Recorded data
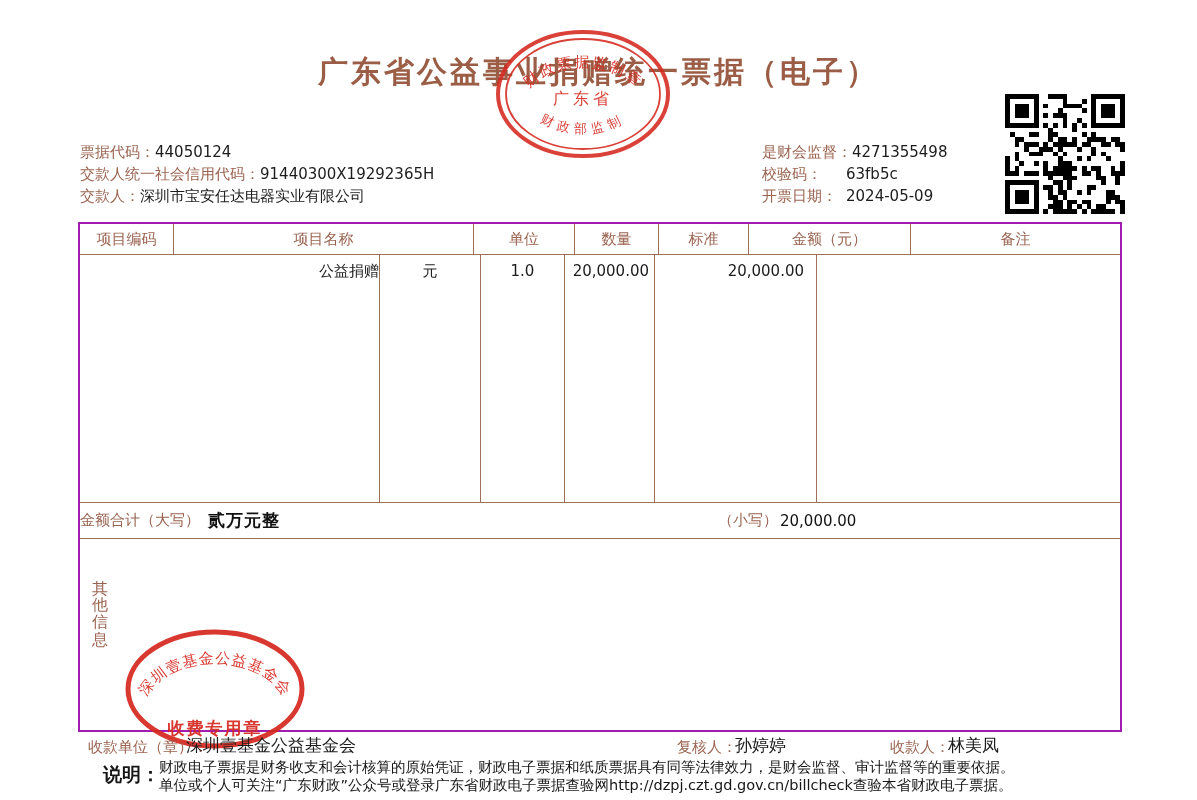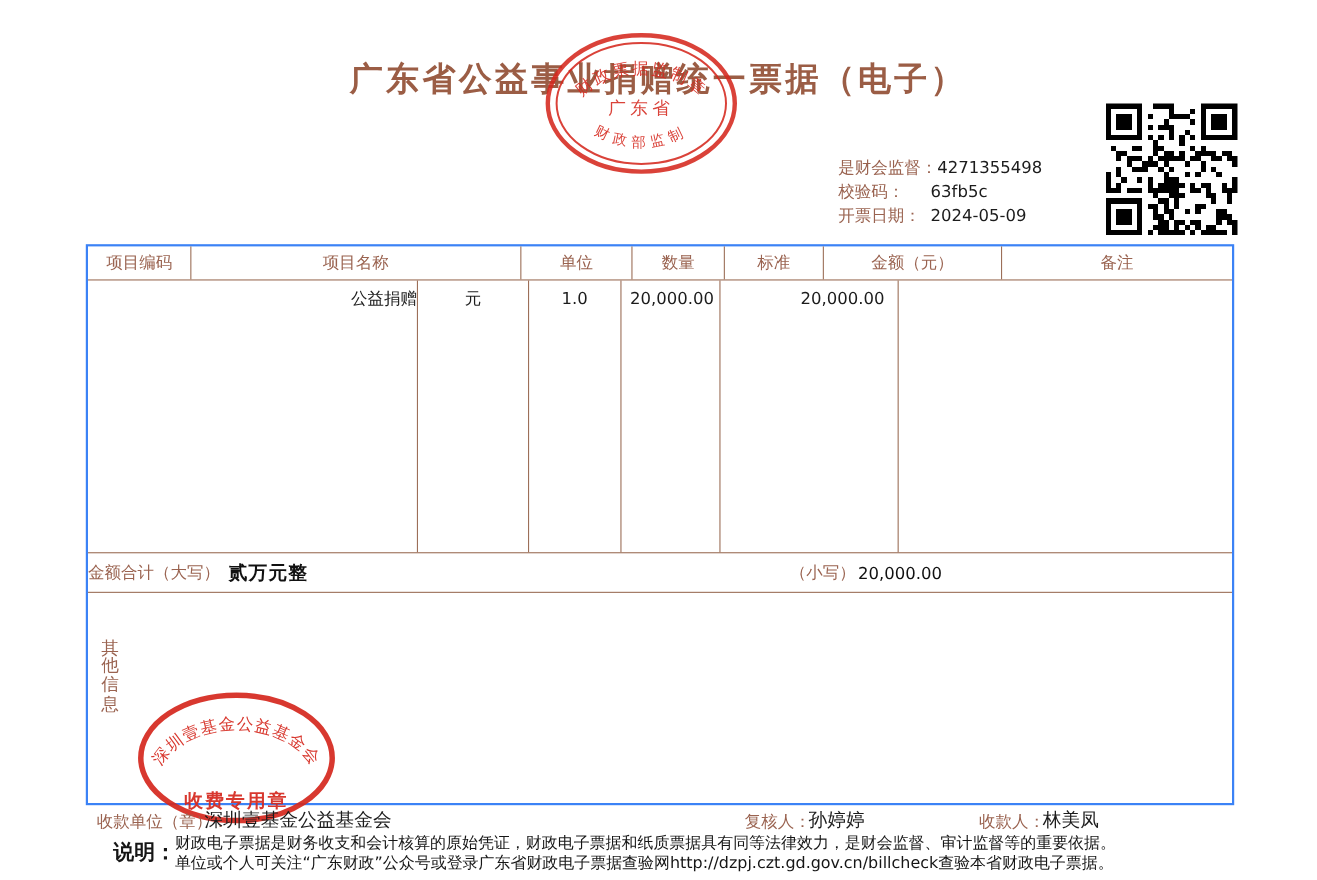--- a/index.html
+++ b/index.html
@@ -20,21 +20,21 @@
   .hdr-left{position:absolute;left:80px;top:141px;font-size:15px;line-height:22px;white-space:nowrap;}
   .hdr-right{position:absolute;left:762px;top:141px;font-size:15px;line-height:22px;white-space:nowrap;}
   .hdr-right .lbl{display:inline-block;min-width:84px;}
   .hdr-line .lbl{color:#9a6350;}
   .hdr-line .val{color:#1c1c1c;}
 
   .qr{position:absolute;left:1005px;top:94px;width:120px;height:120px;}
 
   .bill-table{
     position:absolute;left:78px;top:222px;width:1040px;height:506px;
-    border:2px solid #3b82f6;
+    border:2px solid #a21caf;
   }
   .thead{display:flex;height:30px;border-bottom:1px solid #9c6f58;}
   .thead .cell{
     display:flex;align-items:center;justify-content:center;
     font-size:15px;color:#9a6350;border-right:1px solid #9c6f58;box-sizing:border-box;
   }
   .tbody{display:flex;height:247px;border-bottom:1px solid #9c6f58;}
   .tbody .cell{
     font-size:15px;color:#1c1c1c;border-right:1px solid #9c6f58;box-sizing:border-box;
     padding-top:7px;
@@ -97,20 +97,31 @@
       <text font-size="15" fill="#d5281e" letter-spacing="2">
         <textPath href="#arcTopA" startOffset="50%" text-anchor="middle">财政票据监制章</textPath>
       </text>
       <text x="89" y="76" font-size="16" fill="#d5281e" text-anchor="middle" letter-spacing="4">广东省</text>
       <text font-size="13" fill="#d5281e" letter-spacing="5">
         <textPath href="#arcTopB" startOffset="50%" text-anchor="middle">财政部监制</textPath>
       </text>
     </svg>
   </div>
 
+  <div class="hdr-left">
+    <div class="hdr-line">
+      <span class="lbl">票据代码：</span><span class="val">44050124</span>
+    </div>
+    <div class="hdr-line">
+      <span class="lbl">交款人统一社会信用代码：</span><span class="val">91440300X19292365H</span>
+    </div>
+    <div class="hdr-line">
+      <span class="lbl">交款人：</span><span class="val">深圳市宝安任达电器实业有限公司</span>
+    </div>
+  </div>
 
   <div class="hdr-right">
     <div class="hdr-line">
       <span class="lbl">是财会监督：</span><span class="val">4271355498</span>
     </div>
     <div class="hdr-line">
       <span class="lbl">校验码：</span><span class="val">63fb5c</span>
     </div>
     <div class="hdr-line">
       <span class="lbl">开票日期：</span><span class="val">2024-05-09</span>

## [ASSIGNMENT]
Write the entries above out in full, exactly, with no images.

## [TASK SOLUTION]
--- a/index.html
+++ b/index.html
@@ -20,21 +20,21 @@
   .hdr-left{position:absolute;left:80px;top:141px;font-size:15px;line-height:22px;white-space:nowrap;}
   .hdr-right{position:absolute;left:762px;top:141px;font-size:15px;line-height:22px;white-space:nowrap;}
   .hdr-right .lbl{display:inline-block;min-width:84px;}
   .hdr-line .lbl{color:#9a6350;}
   .hdr-line .val{color:#1c1c1c;}
 
   .qr{position:absolute;left:1005px;top:94px;width:120px;height:120px;}
 
   .bill-table{
     position:absolute;left:78px;top:222px;width:1040px;height:506px;
-    border:2px solid #3b82f6;
+    border:2px solid #a21caf;
   }
   .thead{display:flex;height:30px;border-bottom:1px solid #9c6f58;}
   .thead .cell{
     display:flex;align-items:center;justify-content:center;
     font-size:15px;color:#9a6350;border-right:1px solid #9c6f58;box-sizing:border-box;
   }
   .tbody{display:flex;height:247px;border-bottom:1px solid #9c6f58;}
   .tbody .cell{
     font-size:15px;color:#1c1c1c;border-right:1px solid #9c6f58;box-sizing:border-box;
     padding-top:7px;
@@ -97,20 +97,31 @@
       <text font-size="15" fill="#d5281e" letter-spacing="2">
         <textPath href="#arcTopA" startOffset="50%" text-anchor="middle">财政票据监制章</textPath>
       </text>
       <text x="89" y="76" font-size="16" fill="#d5281e" text-anchor="middle" letter-spacing="4">广东省</text>
       <text font-size="13" fill="#d5281e" letter-spacing="5">
         <textPath href="#arcTopB" startOffset="50%" text-anchor="middle">财政部监制</textPath>
       </text>
     </svg>
   </div>
 
+  <div class="hdr-left">
+    <div class="hdr-line">
+      <span class="lbl">票据代码：</span><span class="val">44050124</span>
+    </div>
+    <div class="hdr-line">
+      <span class="lbl">交款人统一社会信用代码：</span><span class="val">91440300X19292365H</span>
+    </div>
+    <div class="hdr-line">
+      <span class="lbl">交款人：</span><span class="val">深圳市宝安任达电器实业有限公司</span>
+    </div>
+  </div>
 
   <div class="hdr-right">
     <div class="hdr-line">
       <span class="lbl">是财会监督：</span><span class="val">4271355498</span>
     </div>
     <div class="hdr-line">
       <span class="lbl">校验码：</span><span class="val">63fb5c</span>
     </div>
     <div class="hdr-line">
       <span class="lbl">开票日期：</span><span class="val">2024-05-09</span>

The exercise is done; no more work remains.